Here are a few examples of projects I have worked on.

ISTRBoost: Importance Sampling Transfer Regression using Boosting

ISTRBoost: Importance Sampling Transfer Regression using Boosting (arxiv.org link)

An implementation of a machine learning method for improving transfer learning while avoiding overfitting problems.

Partial abstract:

Current Instance Transfer Learning (ITL) methodologies use domain adaptation and sub-space transformation to achieve successful transfer learning. However, these methodologies, in their processes, sometimes overfit on the target dataset or suffer from negative transfer if the test dataset has a high variance. Boosting methodologies have been shown to reduce the risk of overfitting by iteratively re-weighing instances with high-residual. However, this balance is usually achieved with parameter optimization, as well as reducing the skewness in weights produced due to the size of the source dataset. While the former can be achieved, the latter is more challenging and can lead to negative transfer. We introduce a simpler and more robust fix to this problem by building upon the popular boosting ITL regression methodology, two-stage TrAdaBoost.R2.

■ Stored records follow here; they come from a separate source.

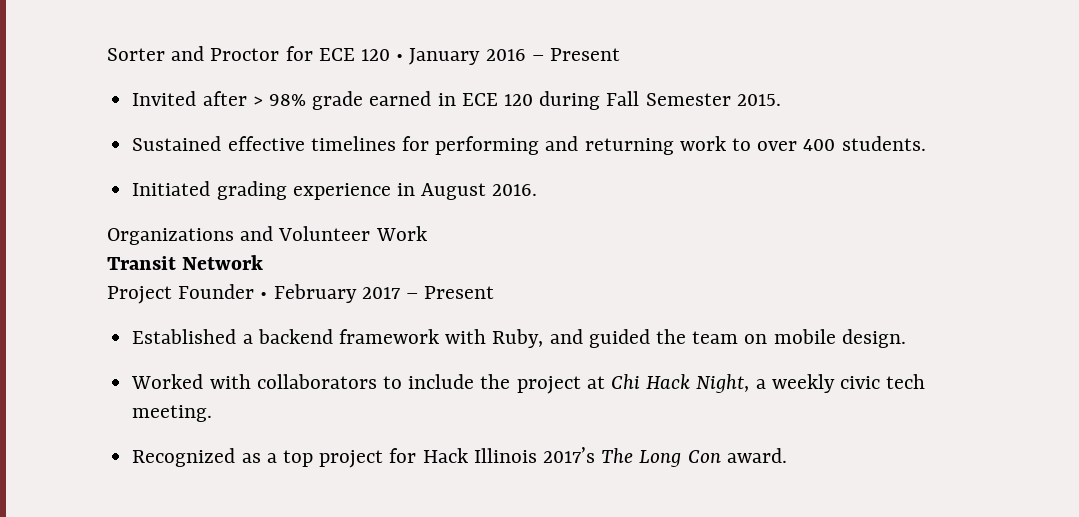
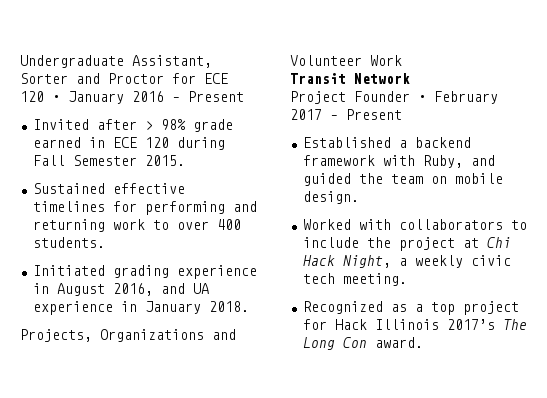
- Sorter and Proctor for ECE 120 • January 2016 – Present
+ Undergraduate Assistant, Sorter and Proctor for ECE 120 • January 2016 – Present
- Initiated grading experience in August 2016.
- Organizations and Volunteer Work
+ Initiated grading experience in August 2016, and UA experience in January 2018.
+ Projects, Organizations and Volunteer Work

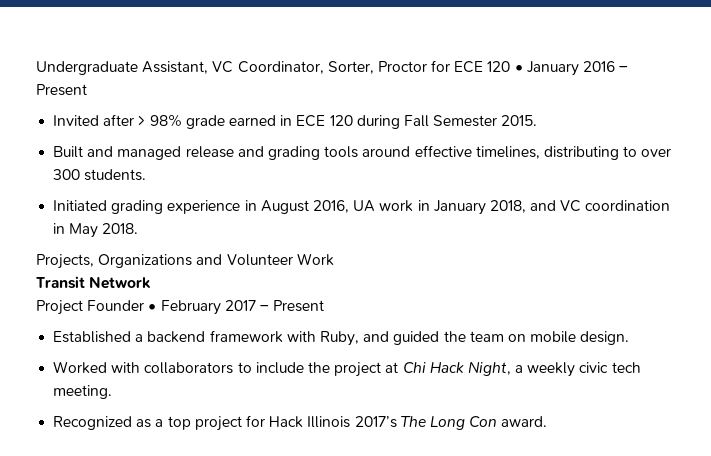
- Undergraduate Assistant, Sorter and Proctor for ECE 120 • January 2016 – Present
+ Undergraduate Assistant, VC Coordinator, Sorter, Proctor for ECE 120 • January 2016 – Present
- Sustained effective timelines for performing and returning work to over 400 students.
+ Built and managed release and grading tools around effective timelines, distributing to over 300 students.
- Initiated grading experience in August 2016, and UA experience in January 2018.
+ Initiated grading experience in August 2016, UA work in January 2018, and VC coordination in May 2018.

Paradise: real-time, generalized, and distributed provenance-based intrusion detection

Paradise: real-time, generalized, and distributed provenance-based intrusion detection (Google Scholar Link)

This paper proposes a distributed intrusion detection system using machine learning techniques.

Partial abstract:

Identifying intrusion from massive and multi-source logs accurately and in real-time presents challenges for today’s users. This paper presents Paradise, a real-time, generalized, and distributed provenance-based intrusion detection method. Paradise introduces a novel extract strategy to prune and extract process feature vectors from provenance dependencies at the system log level, and it stores them in high-efficiency memory databases. Using this strategy, Paradise does not depend on the specific operating system type or provenance collection framework. Provenance-based dependencies are calculated independently during the detection phase, thus, Paradise can negotiate all detection results from multiple detectors without extra communication overhead between detectors.

SoK: Identifying Mismatches Between Microservice Testbeds and Industrial Perceptions of Microservices

Identifying Mismatches Between Microservice Testbeds and Industrial Perceptions of Microservices (JSys link)

This paper attempts to develop more realistic benchmarks for microservices.

Partial abstract:

Microservices have increasing been a popular way of designing and building large-scale distributed systems. The challenges in developing microservices-based distributed applications have given rise to much academic research. However, the benchmarks used in academia are far from real-world microservices-based applications. This paper fills this gap and proposes ways microservices benchmarks should evolve to be more realistic. The authors take the readers through the limitations of existing testbeds, interviews with industry participants focusing on understanding the distance between benchmarks and real-world microservice-based applications, and propose ways to improve existing testbeds.